**DATA:**

******************************

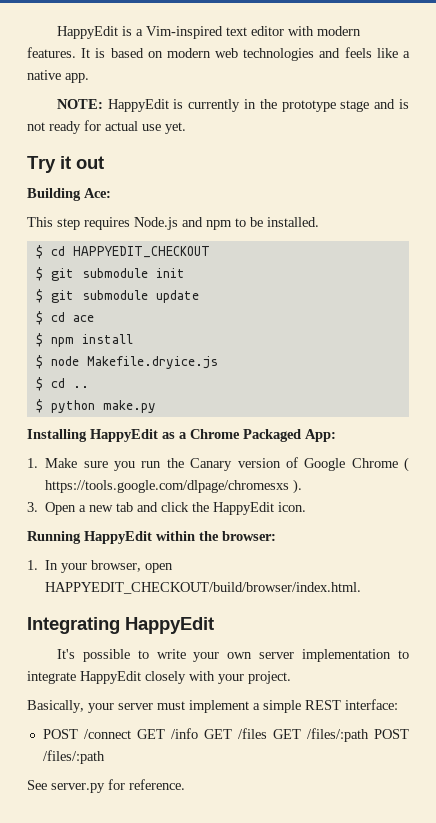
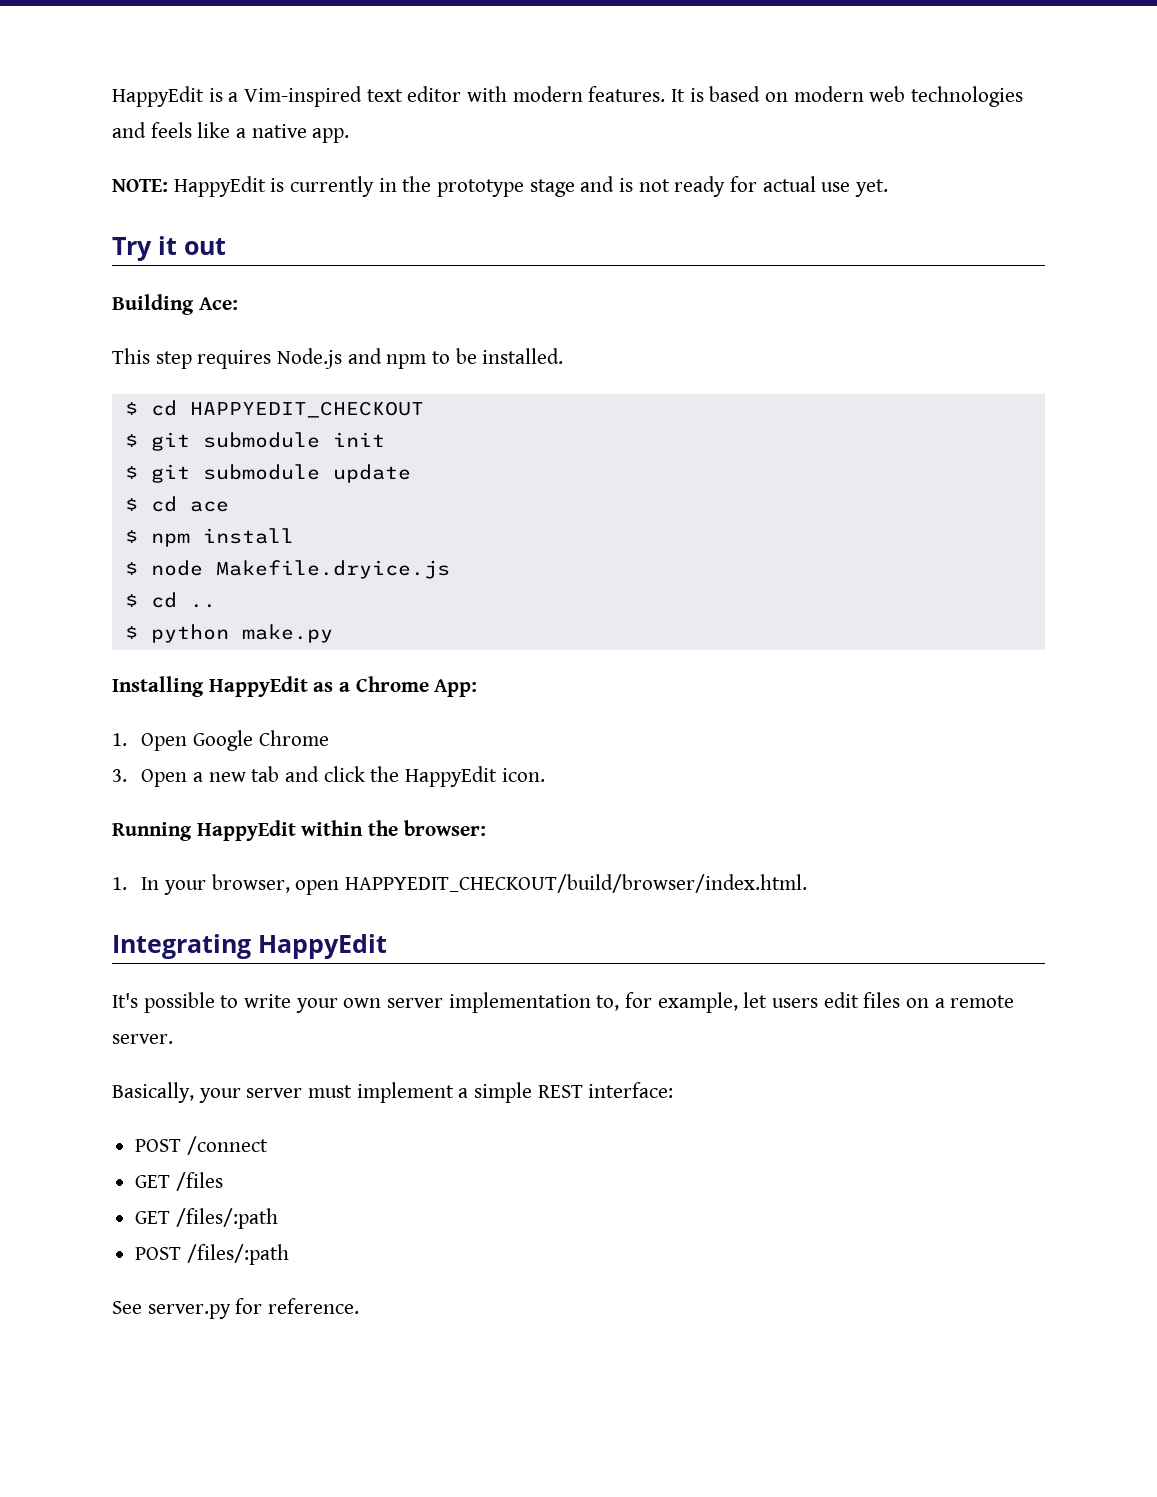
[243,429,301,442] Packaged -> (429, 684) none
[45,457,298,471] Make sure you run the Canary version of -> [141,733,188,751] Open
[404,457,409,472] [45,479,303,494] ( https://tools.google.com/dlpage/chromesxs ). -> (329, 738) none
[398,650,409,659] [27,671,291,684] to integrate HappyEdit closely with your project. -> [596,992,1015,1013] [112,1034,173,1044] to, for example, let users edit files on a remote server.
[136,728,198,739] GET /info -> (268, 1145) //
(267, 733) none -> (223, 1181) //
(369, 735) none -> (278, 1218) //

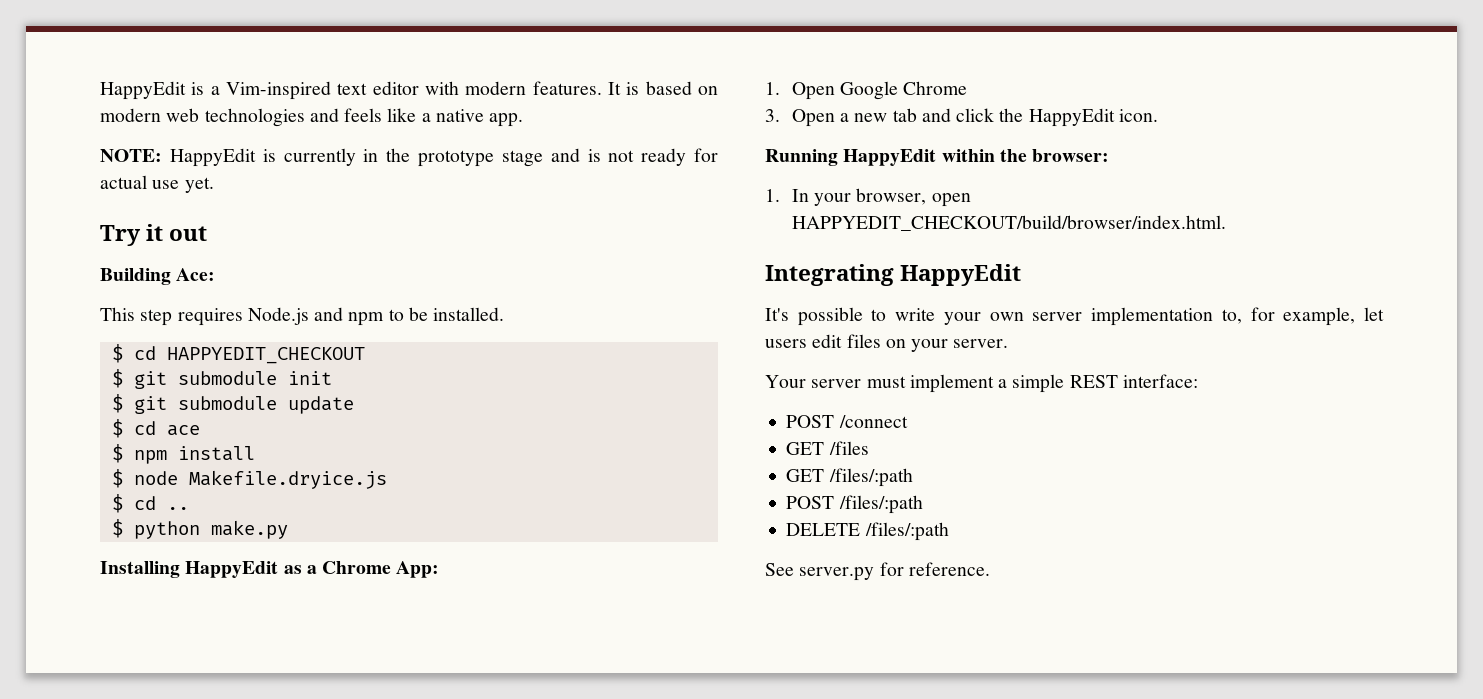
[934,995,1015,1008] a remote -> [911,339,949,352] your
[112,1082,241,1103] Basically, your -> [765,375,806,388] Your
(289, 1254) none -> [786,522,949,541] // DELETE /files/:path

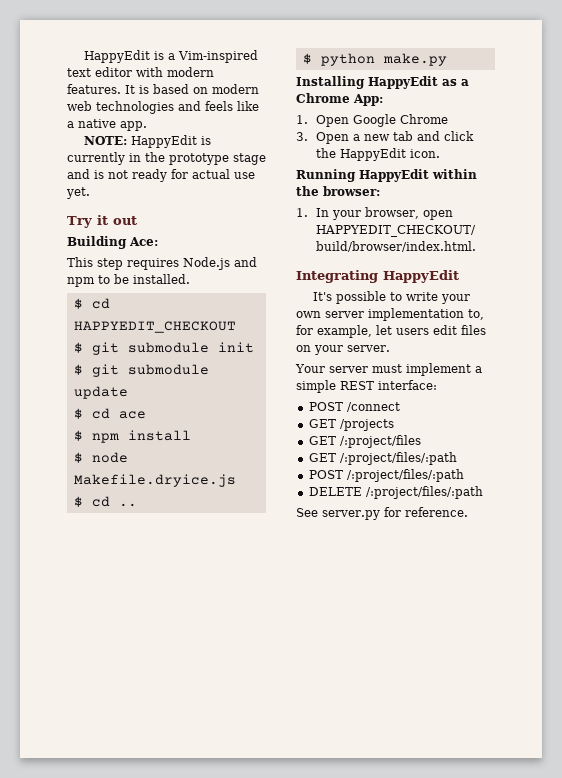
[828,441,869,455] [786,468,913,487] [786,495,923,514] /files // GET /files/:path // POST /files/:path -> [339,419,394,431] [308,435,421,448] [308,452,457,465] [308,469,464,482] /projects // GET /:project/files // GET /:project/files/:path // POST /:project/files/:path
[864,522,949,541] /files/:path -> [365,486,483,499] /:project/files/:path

******************************

**REQUIREMENT:**
Show all lines from the data above in which the word "none" appears.

**FINISHED EXERCISE:**
[243,429,301,442] Packaged -> (429, 684) none
[404,457,409,472] [45,479,303,494] ( https://tools.google.com/dlpage/chromesxs ). -> (329, 738) none
(267, 733) none -> (223, 1181) //
(369, 735) none -> (278, 1218) //
(289, 1254) none -> [786,522,949,541] // DELETE /files/:path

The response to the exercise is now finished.